General Host Corporation
General Host Corporation
One Station Place
P.O. Box 10045
Stamford, Connecticut 06902
Fax: (203) 357-0148
Incorporated: 1911 as General Baking Co.
Sales: $568.6 million
Stock Exchanges: New York
SICs: 5261 Retail Nurseries, Lawn and Garden Supply Stores; 5947 Gift, Novelty and Souvenir Shops
General Host Corporation owns and operates Frank’s Nursery & Crafts, Inc., a chain of specialty retail stores that sell craft and Christmas supplies as well as lawn and garden products. The company that became known as General Host, however, spent its first 50 years managing a group of bakeries. In the late 1960s, the company shifted course dramatically, looking for growth in several fields, but chiefly in food preparation and retailing.

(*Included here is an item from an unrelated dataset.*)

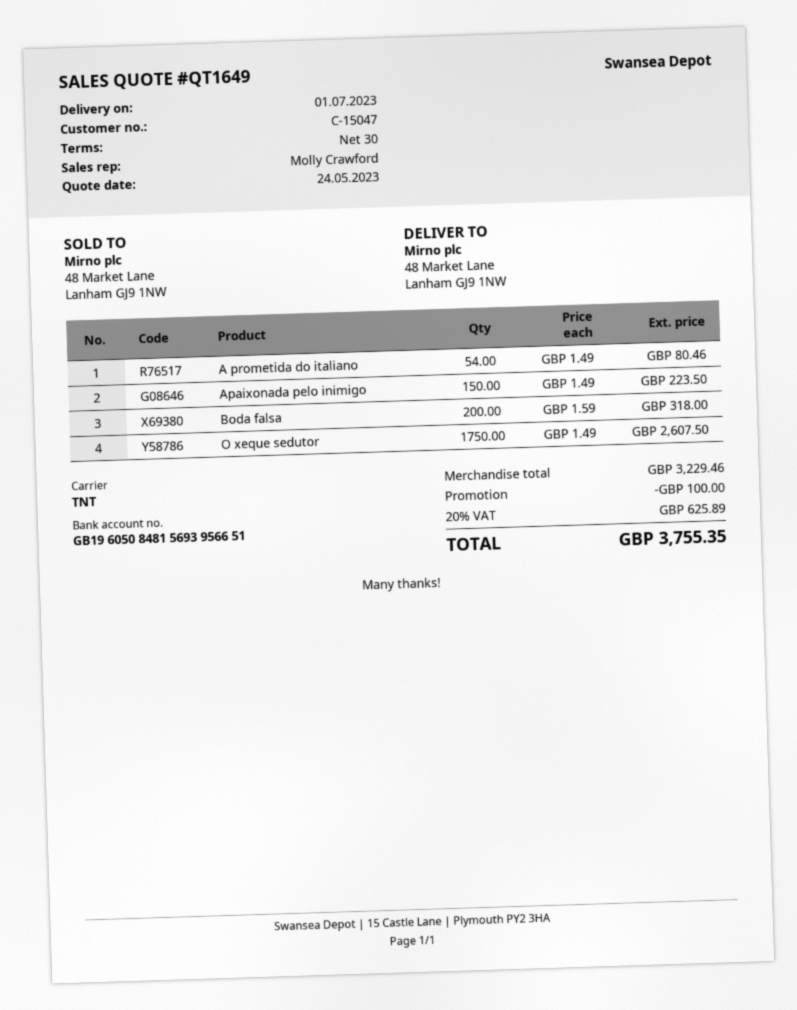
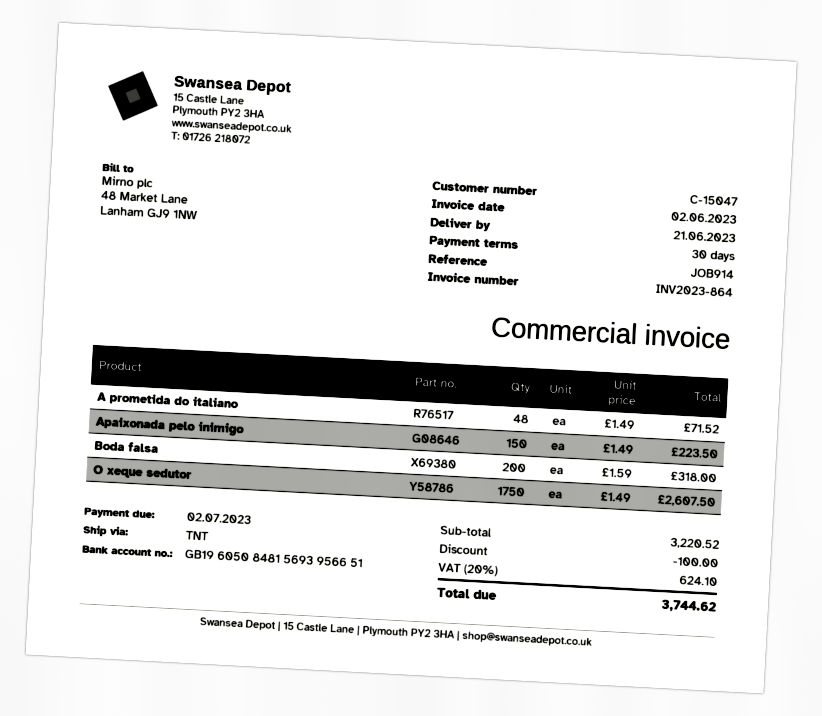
delivery date: 2023-07-01 -> 2023-06-21
A prometida do italiano: 54 x 1.49 = 80.46 -> 48 x 1.49 = 71.52
subtotal: 3229.46 -> 3220.52
tax: 20% = 625.89 -> 20% = 624.10
total: 3755.35 -> 3744.62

By the early 1990s General Host had discarded its earlier businesses and was focusing primarily on Frank’s, the largest U.S. retail chain of its kind. Since 1970 General Host has been under the direction of Harris J. Ashton, the company’s president, chairperson, and chief executive officer.
The history of General Host may be traced to 1911, when the General Baking Co. was incorporated in New York as an amalgamation of 19 former baking businesses covering many major cities between New Orleans and Boston. By 1930 the company owned 50 plants serving cities in 18 states. The production of bread, sold under the trade name of “Bond Bread,” accounted for over 90 percent of its sales and production averaged nearly 1.5 million loaves per day. Cakes and pies were also manufactured under trade names. Net 1930 earnings of $8.1 million fell to $2.8 million in the Depression year of 1933.
Major expansion at General Banking did not take place until 1956, when the company bought a controlling interest in Van de Kamp’s Holland Dutch Bakers, Inc. of Los Angeles, thereby stretching its operations to the West Coast. Besides Van de Kamp’s bakeries in Los Angeles and Seattle, this company had 240 supermarket service and retail store units, four coffee shops, and a drive-in restaurant in California, in addition to 54 self-service retail stores, four supermarket outlets, and ten bakery shops in Washington. The acquisition added $22 million in annual sales to General Baking’s $128 million from 40 bakeries. At the end of 1957 the company expanded its network to the Rocky Mountain states by acquiring Eddy Bakeries, Inc., of Helena, Montana.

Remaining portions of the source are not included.